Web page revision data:
<<<<
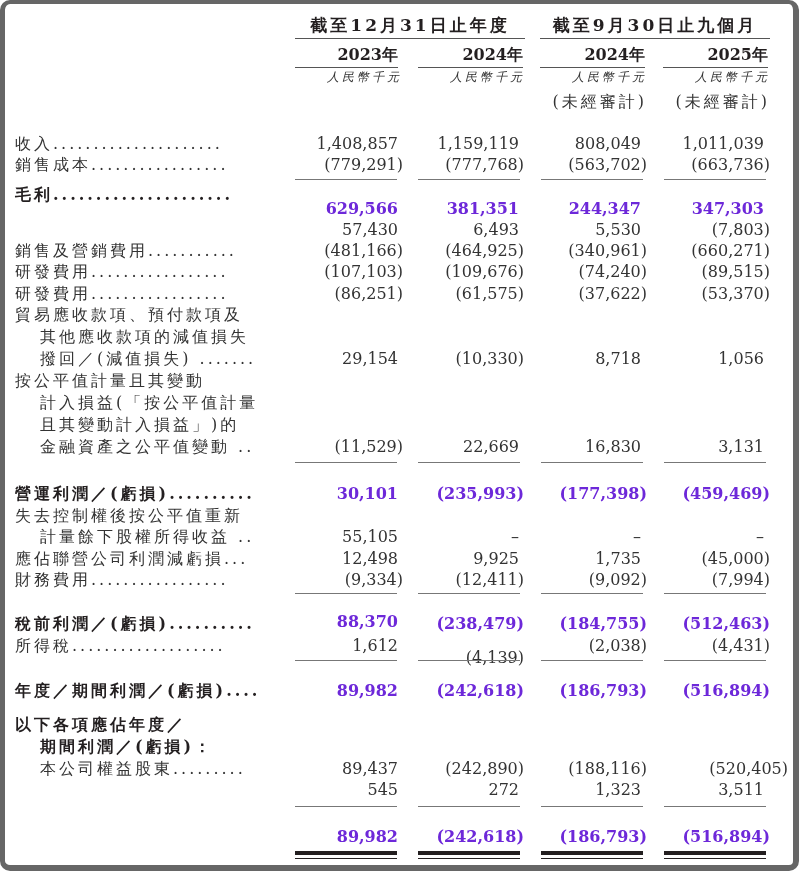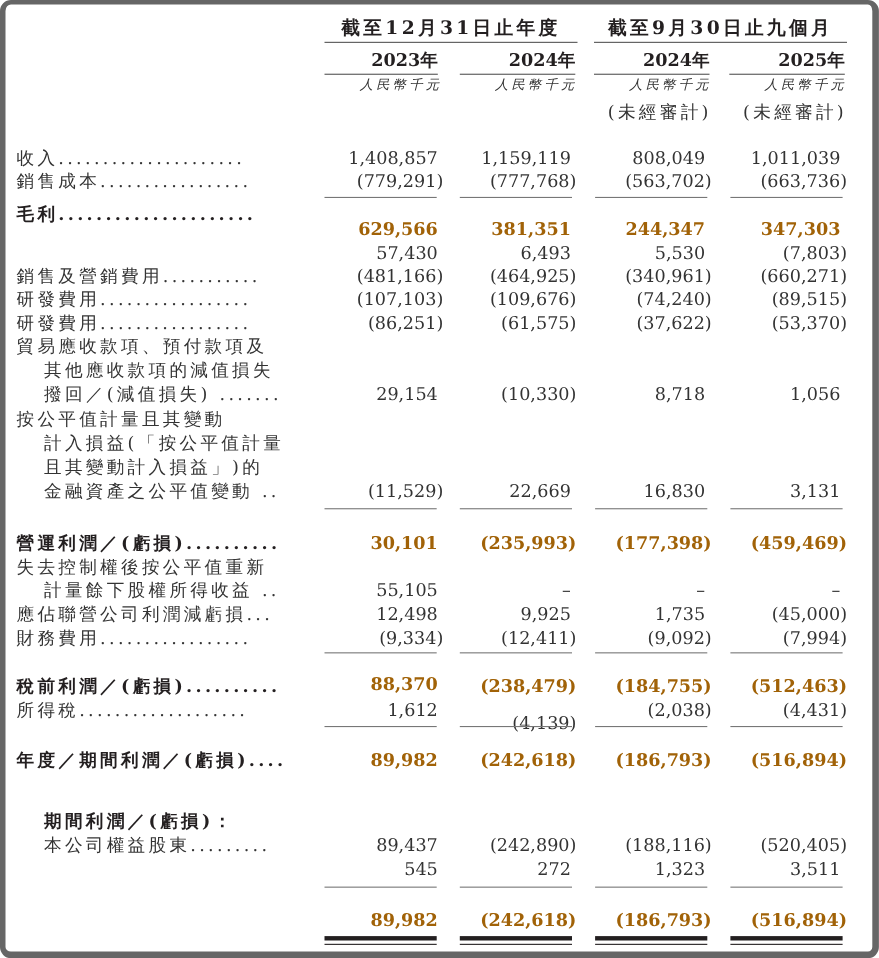--- a/index.html
+++ b/index.html
@@ -53,7 +53,7 @@
       position: absolute; font-size: 16px; text-align: right;
       white-space: nowrap; line-height: 20px; color: #333;
     }
-    .num.bold { font-weight: bold; color: #a16207; }
+    .num.bold { font-weight: bold; color: #6d28d9; }
     .rule {
       position: absolute; height: 0; border-top: 1.5px solid #777;
     }

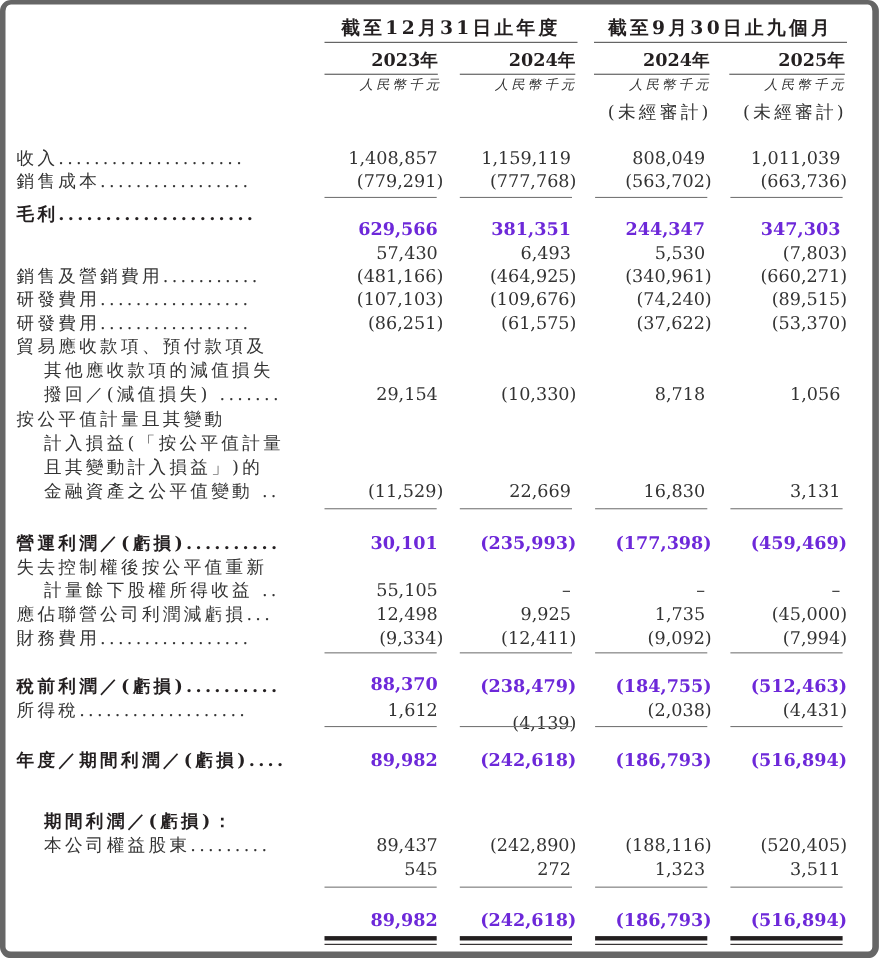--- a/index.html
+++ b/index.html
@@ -208,6 +208,7 @@
   <div class="num bold" style="top:681px; left:535px; width:112px;">(186,793)</div>
   <div class="num bold" style="top:681px; left:658px; width:112px;">(516,894)</div>
 
+  <div class="label bold" style="top:715px;">以下各項應佔年度／</div>
   <div class="label bold indent" style="top:737px;">期間利潤／(虧損)：</div>
 
   <div class="label indent" style="top:759px;">本公司權益股東.........</div>

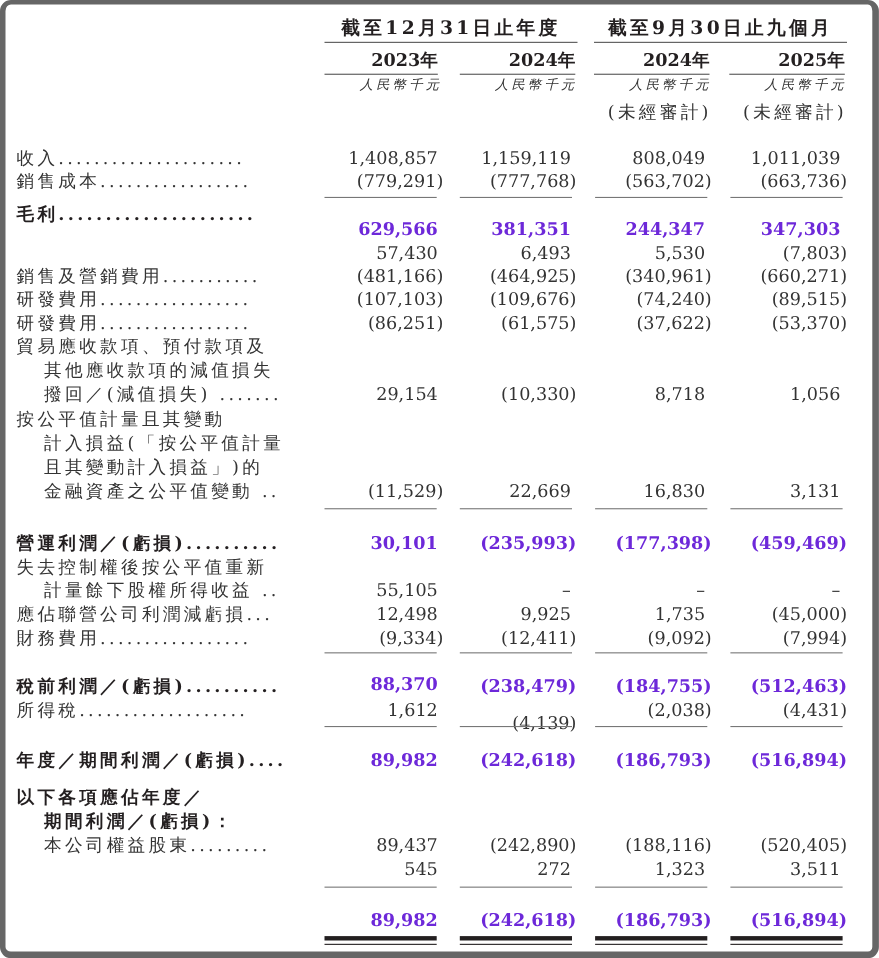--- a/index.html
+++ b/index.html
@@ -215,7 +215,7 @@
   <div class="num" style="top:759px; left:290px; width:108px;">89,437</div>
   <div class="num" style="top:759px; left:413px; width:111px;">(242,890)</div>
   <div class="num" style="top:759px; left:535px; width:112px;">(188,116)</div>
-  <div class="num" style="top:759px; left:658px; width:112px;">(520,405)</div>
+  <div class="num" style="top:759px; left:676px; width:112px;">(520,405)</div>
 
   <div class="num" style="top:780px; left:290px; width:108px;">545</div>
   <div class="num" style="top:780px; left:413px; width:106px;">272</div>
>>>>
Directions
Count how many lines in the data above include the string "indent", and write only that number.

Answer box
2